At 3:38 AM , Blogger pint4mh said...

I think your blog post is great as I think that most web analytsts will not be making such segmentations during their daily work. Perhaps over a 6 month period or seeing general trends. Perhaps when businesses employ web analysts full time then this will be a viable and very informative way of looking at web analytics. Personally I hope this time comes soon and not just in the US.

Keep up the good work.

Matt Hopkins

Scl Analytics

 
At 11:17 AM , Anonymous Kevin Hillstrom said...
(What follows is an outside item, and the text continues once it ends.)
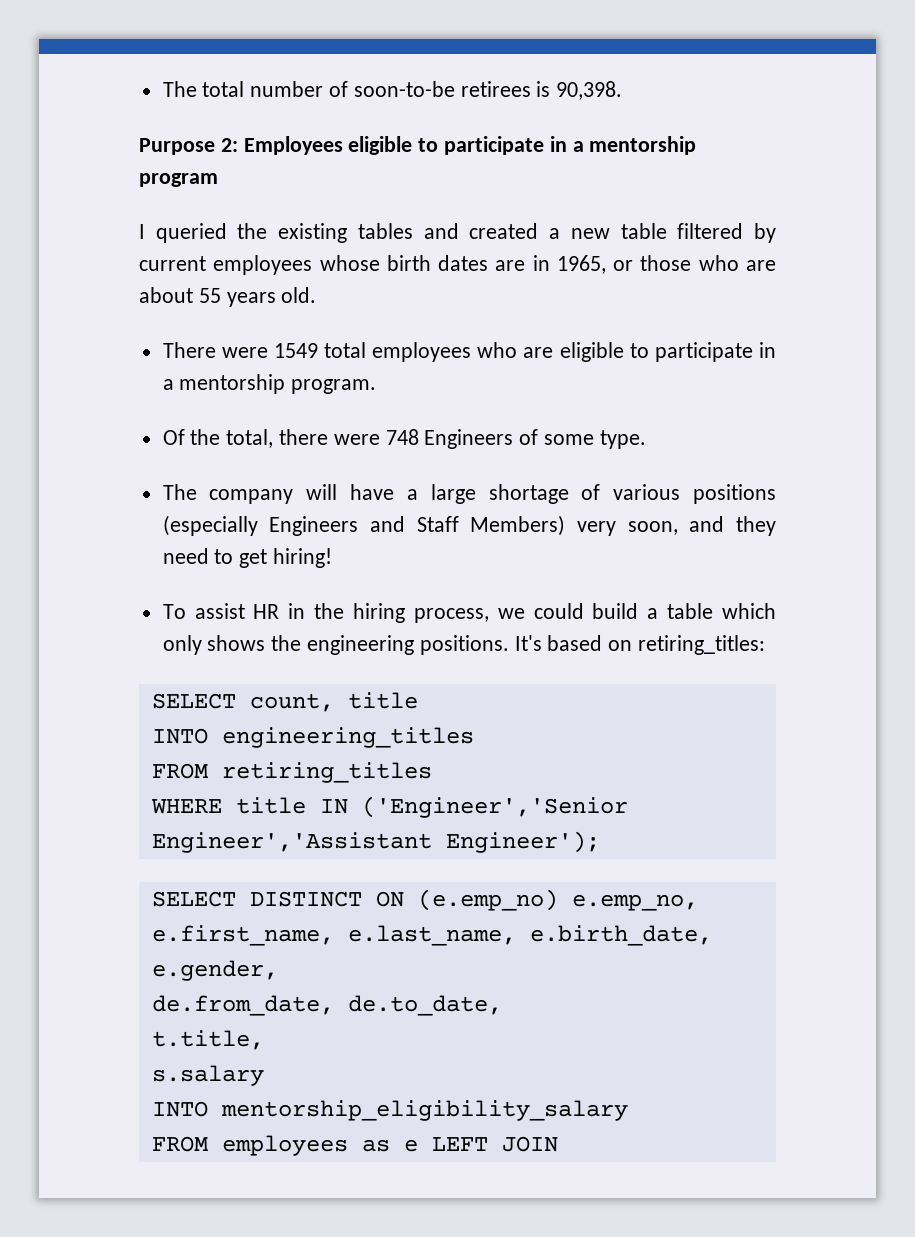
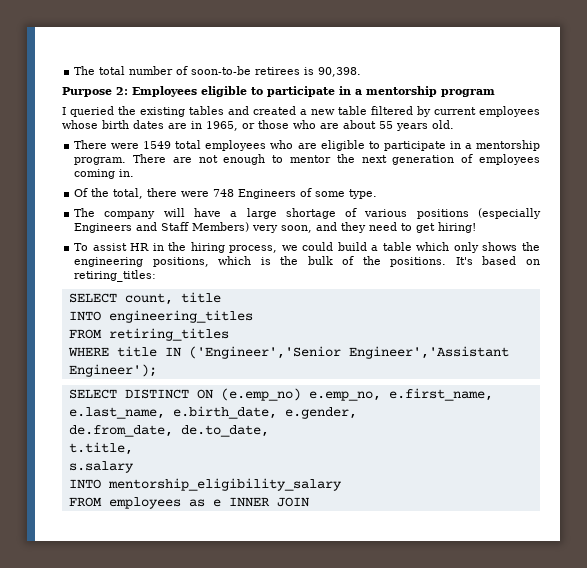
(377, 386) none -> [132,154,540,165] [74,169,135,179] There are not enough to mentor the next generation of employees coming in.
(415, 645) none -> [152,256,381,267] positions, which is the bulk of the
[431,1137,488,1151] LEFT -> [228,497,270,507] INNER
Thanks for you rocmments, Matt.

In my industry, the vast majority of web analytics work is based on analyzing the session when a customer visits the site. Our analysts focus on improving the conversion of that one visit.

For many companies, it is very likely that "best" customers visit all the time. Their individual visit conversion rate is meaningless. What is meaningful is whether the sum of all web visits add value to total sales and profit, over the course of a period of time.

For instance, a customer could visit the website 50 times a year, purchasing twice, for a four percent conversion rate.

Maybe the brand does something that really improves the customer experience, causing the customer to visit the site more often. The customer now visits 100 times, purchasing three times, for a three percent conversion rate.

Of course, this is an exaggeration. But you can probably see the point.

I'll take 100 visits and 3% conversion over 50 visits and 4% conversion any day of the week.

Yet, web analytics gurus focus all-too-often on the 4% conversion rate.